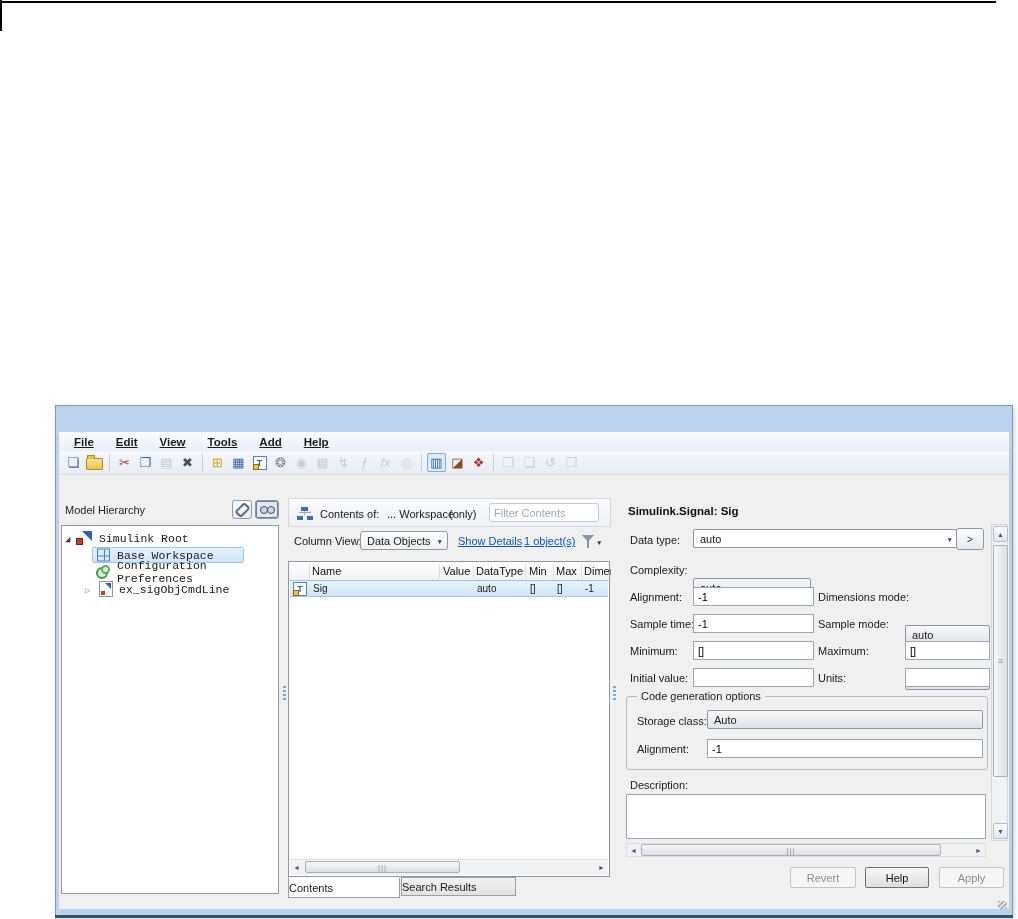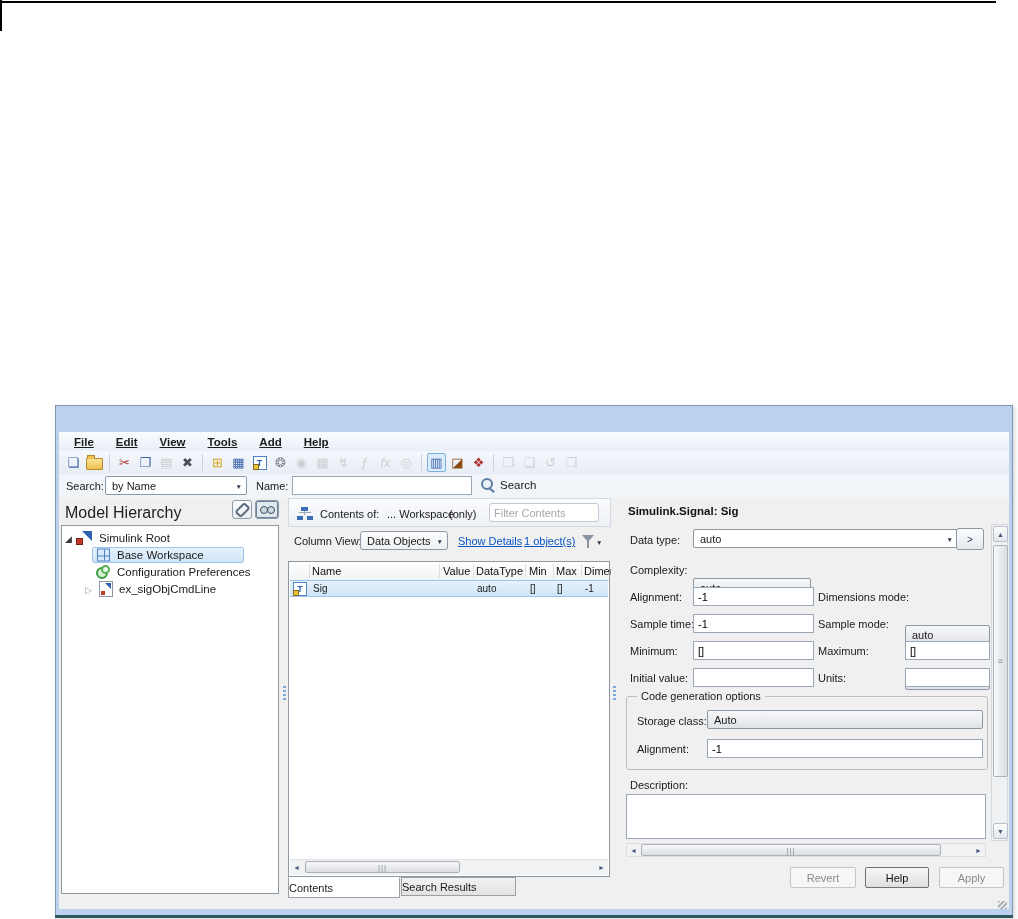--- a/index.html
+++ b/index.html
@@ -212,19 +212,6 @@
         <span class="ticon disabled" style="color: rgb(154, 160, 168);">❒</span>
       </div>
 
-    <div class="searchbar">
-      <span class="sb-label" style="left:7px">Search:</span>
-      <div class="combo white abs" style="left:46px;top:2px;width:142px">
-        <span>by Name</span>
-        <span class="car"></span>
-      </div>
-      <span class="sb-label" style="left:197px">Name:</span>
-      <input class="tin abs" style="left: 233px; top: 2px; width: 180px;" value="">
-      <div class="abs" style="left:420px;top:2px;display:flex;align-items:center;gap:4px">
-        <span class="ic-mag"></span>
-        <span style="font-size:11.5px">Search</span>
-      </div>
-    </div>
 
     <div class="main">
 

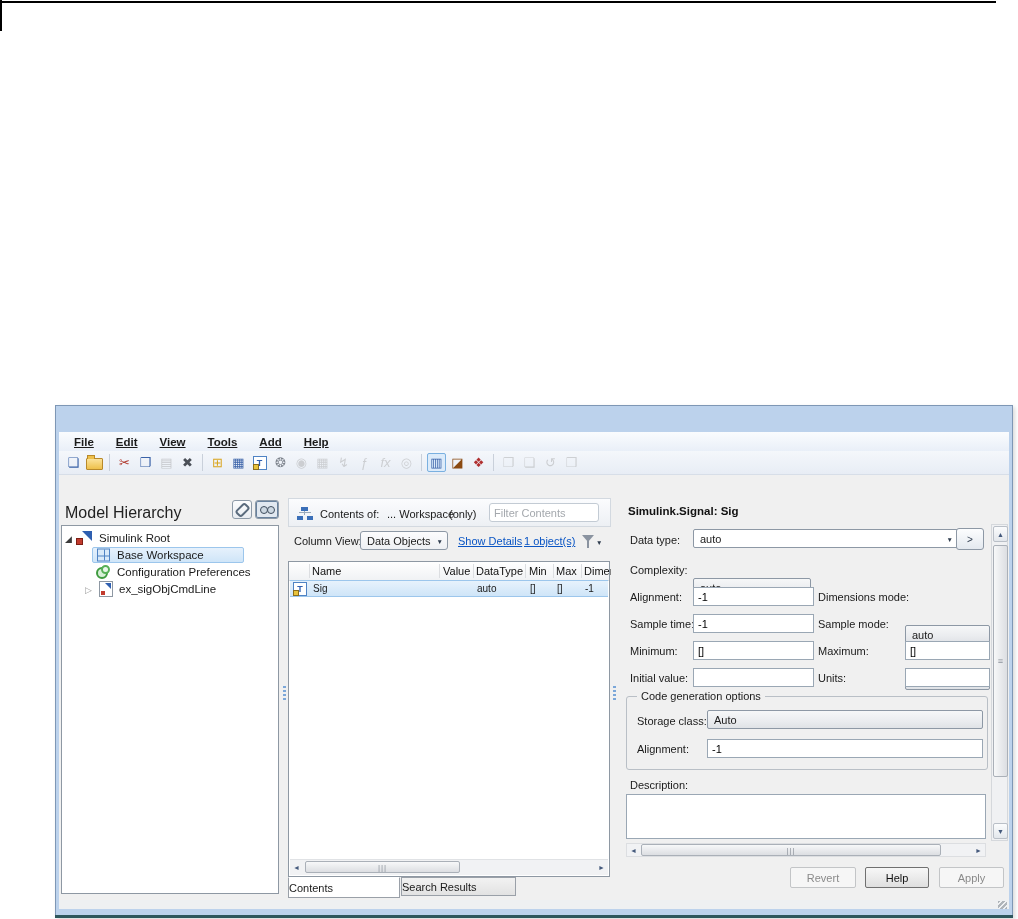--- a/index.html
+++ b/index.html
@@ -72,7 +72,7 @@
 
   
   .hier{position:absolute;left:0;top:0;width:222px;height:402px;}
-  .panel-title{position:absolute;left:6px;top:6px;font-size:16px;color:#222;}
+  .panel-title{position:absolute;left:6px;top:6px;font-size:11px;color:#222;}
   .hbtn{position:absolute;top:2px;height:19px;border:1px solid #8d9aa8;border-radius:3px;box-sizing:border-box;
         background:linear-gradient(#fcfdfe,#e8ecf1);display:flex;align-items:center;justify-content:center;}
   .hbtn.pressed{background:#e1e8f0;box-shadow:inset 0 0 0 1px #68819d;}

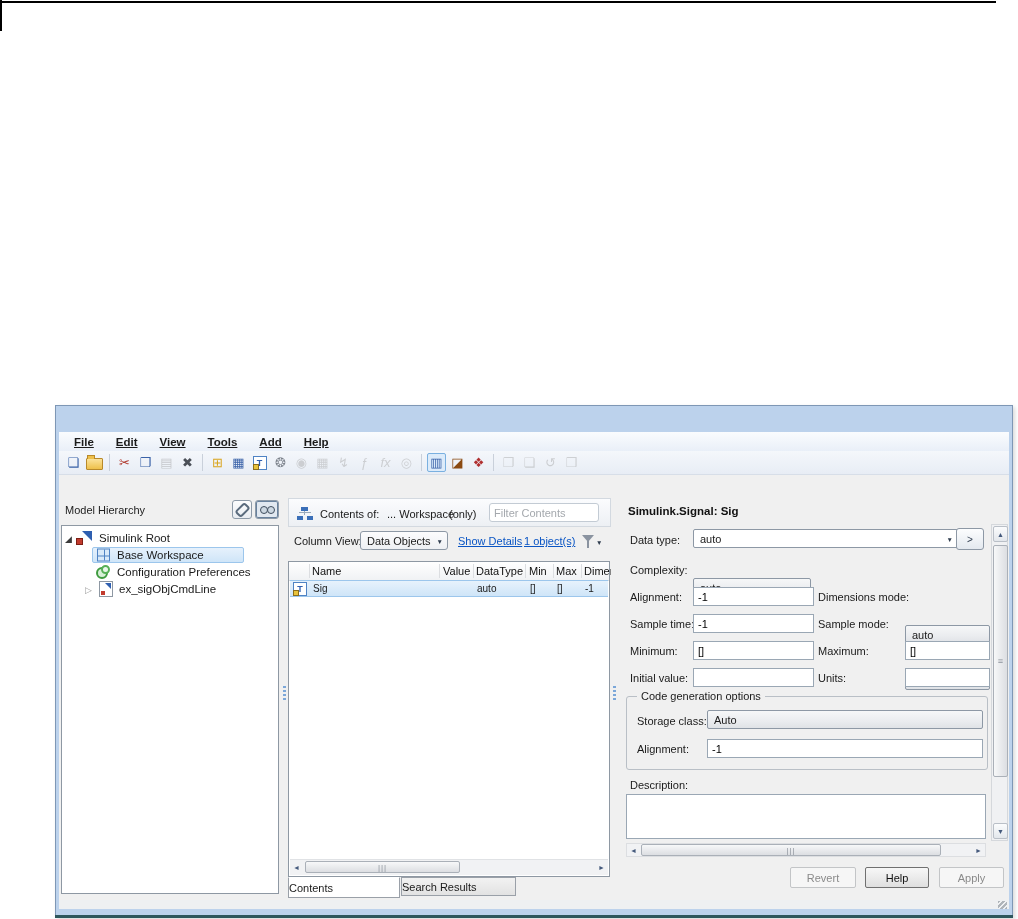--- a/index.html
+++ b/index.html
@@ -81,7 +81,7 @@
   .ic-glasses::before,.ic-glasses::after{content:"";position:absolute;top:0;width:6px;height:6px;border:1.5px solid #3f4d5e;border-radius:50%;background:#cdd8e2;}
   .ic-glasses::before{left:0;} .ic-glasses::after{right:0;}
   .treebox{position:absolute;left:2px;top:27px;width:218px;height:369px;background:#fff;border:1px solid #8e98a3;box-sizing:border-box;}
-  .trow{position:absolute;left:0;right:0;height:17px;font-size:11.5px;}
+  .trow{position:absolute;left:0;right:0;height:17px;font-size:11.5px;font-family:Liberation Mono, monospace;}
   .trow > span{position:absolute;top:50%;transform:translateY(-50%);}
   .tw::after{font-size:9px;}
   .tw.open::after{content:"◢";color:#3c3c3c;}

▶ [What is being asked]: Print the material word for word without images.

▶ [Expected answer]:
--- a/index.html
+++ b/index.html
@@ -212,19 +212,6 @@
         <span class="ticon disabled" style="color: rgb(154, 160, 168);">❒</span>
       </div>
 
-    <div class="searchbar">
-      <span class="sb-label" style="left:7px">Search:</span>
-      <div class="combo white abs" style="left:46px;top:2px;width:142px">
-        <span>by Name</span>
-        <span class="car"></span>
-      </div>
-      <span class="sb-label" style="left:197px">Name:</span>
-      <input class="tin abs" style="left: 233px; top: 2px; width: 180px;" value="">
-      <div class="abs" style="left:420px;top:2px;display:flex;align-items:center;gap:4px">
-        <span class="ic-mag"></span>
-        <span style="font-size:11.5px">Search</span>
-      </div>
-    </div>
 
     <div class="main">
 

--- a/index.html
+++ b/index.html
@@ -72,7 +72,7 @@
 
   
   .hier{position:absolute;left:0;top:0;width:222px;height:402px;}
-  .panel-title{position:absolute;left:6px;top:6px;font-size:16px;color:#222;}
+  .panel-title{position:absolute;left:6px;top:6px;font-size:11px;color:#222;}
   .hbtn{position:absolute;top:2px;height:19px;border:1px solid #8d9aa8;border-radius:3px;box-sizing:border-box;
         background:linear-gradient(#fcfdfe,#e8ecf1);display:flex;align-items:center;justify-content:center;}
   .hbtn.pressed{background:#e1e8f0;box-shadow:inset 0 0 0 1px #68819d;}

--- a/index.html
+++ b/index.html
@@ -81,7 +81,7 @@
   .ic-glasses::before,.ic-glasses::after{content:"";position:absolute;top:0;width:6px;height:6px;border:1.5px solid #3f4d5e;border-radius:50%;background:#cdd8e2;}
   .ic-glasses::before{left:0;} .ic-glasses::after{right:0;}
   .treebox{position:absolute;left:2px;top:27px;width:218px;height:369px;background:#fff;border:1px solid #8e98a3;box-sizing:border-box;}
-  .trow{position:absolute;left:0;right:0;height:17px;font-size:11.5px;}
+  .trow{position:absolute;left:0;right:0;height:17px;font-size:11.5px;font-family:Liberation Mono, monospace;}
   .trow > span{position:absolute;top:50%;transform:translateY(-50%);}
   .tw::after{font-size:9px;}
   .tw.open::after{content:"◢";color:#3c3c3c;}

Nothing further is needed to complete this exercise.